Genomics research should not stop at obtaining information from genome sequences or epigenetic modifications. An in-depth exploration of three-dimensional chromatin folding is also essential for understanding genome functions. In the past ten years, the advancement of high-throughput sequencing technology and the development of high-resolution imaging technology have made the complex three-dimensional structure of the genome increasingly clearly presented in front of people. Among them, Topologically Associated Domains (TADs) discovered by Hi-C (high-throughput chromosome conformation capture) technology are regarded as the basic folding units for three-dimensional chromatin folding.

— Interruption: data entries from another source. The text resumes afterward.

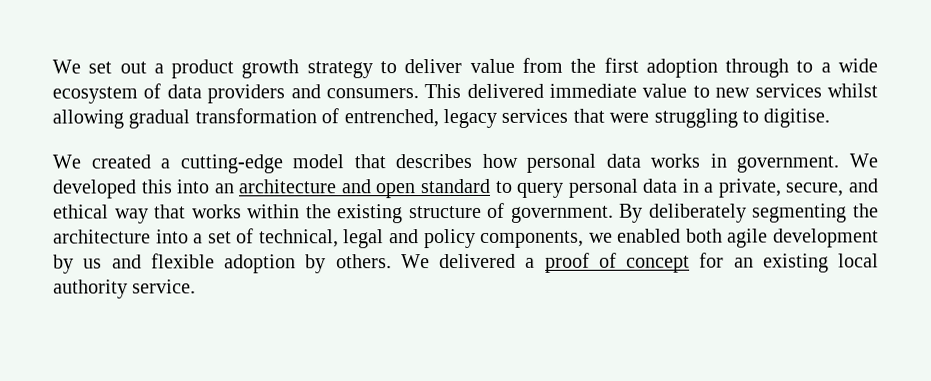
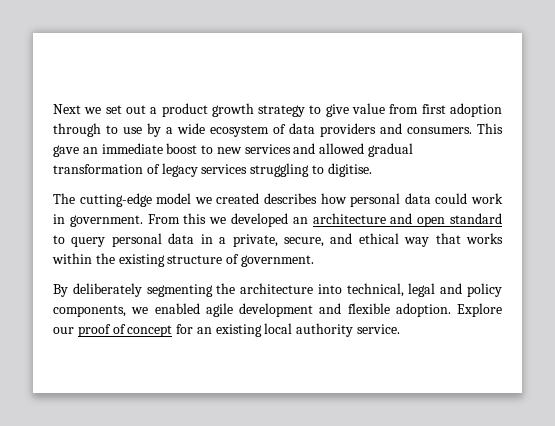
[52,59,81,74] We -> [53,104,102,114] Next we
[404,59,463,74] deliver -> [325,104,349,117] give
[570,58,597,73] the -> (419, 109) none
(814, 66) none -> [123,123,161,137] use by
[466,83,688,98] delivered immediate value -> [53,143,198,157] gave an immediate boost
[826,83,878,98] [52,109,124,129] whilst allowing -> [293,143,365,154] and allowed
[343,109,439,128] entrenched, -> (160, 169) none
[572,108,650,123] that were -> (248, 169) none
[52,153,879,174] [52,179,211,199] We created a cutting-edge model that describes how personal data works in government. We developed this into -> [53,193,504,207] [53,213,288,227] The cutting-edge model we created describes how personal data could work in government. From this we developed
(614, 214) none -> (314, 261) //
[193,228,255,244] a set of -> (342, 289) none
[685,228,723,243] both -> (200, 308) none
[53,253,536,274] by us and flexible adoption by others. We delivered a -> [319,303,502,317] [53,327,74,334] and flexible adoption. Explore our

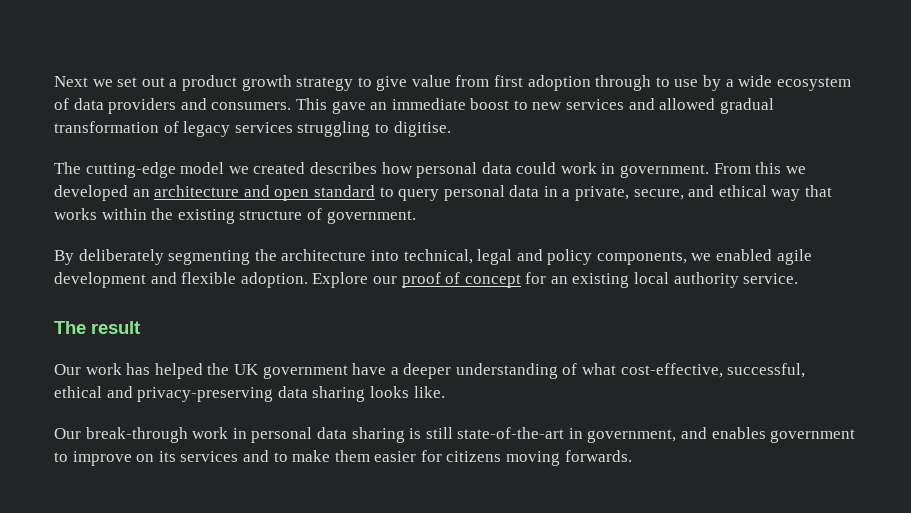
(401, 329) none -> [54,321,140,334] [54,363,806,379] [54,386,445,402] [54,427,856,443] [54,450,632,466] // The result // Our work has helped the UK government have a deeper understanding of what cost-effective, successful, ethical and privacy-preserving data sharing looks like. // Our break-through work in personal data sharing is still state-of-the-art in government, and enables government to improve on its services and to make them easier for citizens moving forwards.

Nature Plants published a paper by Liu Chang’s team from the University of Tubingen, Germany, entitled “Marchantia TCP transcription factor activity correlates with three-dimensional chromatin structure”, which elaborated on the relationship between the TCP family transcription factor activity and the three-dimensional chromatin conformation changes in liverwort correlation.
The study of animal TADs has been relatively thorough. The interior of animal TADs is a low-activity chromatin region, and its boundaries are often anchored by insulating proteins such as CTCF. TADs are involved in multiple biological processes including DNA replication and gene expression. The previous research of Liu’s group found a large number of TADs in the rice genome for the first time, and reported that the core sequences recognized by bZIP and TCP (TEOSINTE BRANCHED 1, CYCLOIDEA, AND PCF1) transcription factor families are highly enriched at the border of TADs (Nature plants: doi: 10.1038/s41477-017-0005-9, doi: 10.1038/s41477-018-0199-5). Now, TADs have been found in the genomes of many crops, but the research team has a very limited understanding of the formation and biological functions of TADs in plants.

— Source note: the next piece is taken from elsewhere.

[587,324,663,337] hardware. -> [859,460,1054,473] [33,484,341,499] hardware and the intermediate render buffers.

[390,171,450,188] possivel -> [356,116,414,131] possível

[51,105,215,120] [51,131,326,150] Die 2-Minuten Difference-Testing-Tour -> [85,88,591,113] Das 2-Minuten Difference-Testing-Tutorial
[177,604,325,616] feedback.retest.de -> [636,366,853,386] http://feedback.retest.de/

Liu’s research team found that TADs are mainly composed of heterochromatin regions with inactive transcription and/or non-coding regions between genes. By investigating the DNA methylation level of a single TAD and the distribution of histone modifications in the TADs, they found that the performance of the liverwort TADs has the characteristics of “multi-voice harmony”: the individual TADs are different from each other, but they all have obvious epigenetic characteristics. After searching and identifying the whole genome of Dichrysanthemum morifolium, the research team found that it contains two TCP family genes TCP1 and TCP2. The two TCP genes belong to different clades. The core sequence recognized by TCP1 was significantly enriched in the border region of TADs.
ChIP-seq results show that about 11,600 regions (covering about 5% of the genome, about 11.8 Mb) on autosomes are TCP1-enriched regions (peaks), indicating that TCP1 has extensive interaction with liverwort chromatin. Among all TADs found and annotated: TCP1 peaks were detected on one side (within 1 kb) of 1164 (29%) TADs; and 499 (12%) TADs on both sides were associated with TCP1 peaks.
In addition, Liu Chang’s group identified a new type of TADs—TCP1-rich TADs. The chromatin in the TADs is loosely exposed, and about 22.6% of the MpTCP1 binding region is located in TCP1-rich TADs. Immunostaining-FISH results also showed that TCP1-rich TADs and TCP1 protein are co-localized in the nucleus in a punctate manner. TCP1-rich TADs lack methylation activation markers (such as H3K4me1, H3K4me3, and H3K36me3), and the transcriptional regulation of MpTCP1 shows the characteristics of “adapted to local conditions”, and the gene expression level in TCP1-rich TADs is relatively low. These results all indicate that the suppressive expression environment in TCP1-rich TADs is related to the TCP1 protein.
Subsequently, the team used CRISPR/Cas9 to construct a TCP1 deletion mutant. tcp1 showed the characteristics of slower growth rate and leaf curling, while the filling line can completely compensate for these growth defects. Surprisingly, there is no significant change in TADs in the Hi-C profile of tcp1 compared with Tak-1. It shows that the absence of TCP1 will not cause the edge of TADs to disappear. Although, in the tcp1 mutant, the chromatin organization pattern of border-enriched MpTCP1 TADs and TCP1-rich TADs did not change significantly. However, in the tcp1 mutant, the expression fold difference between the genes in TCP1-rich TADs and the “peripheral genes” is greater than that in the wild type.
The results of the study indicate that plant TADs, in addition to being the folding unit for the three-dimensional folding of chromatin, can also be used as “nuclear microcompartments” that regulate gene expression, providing a stable microenvironment for the genes in them.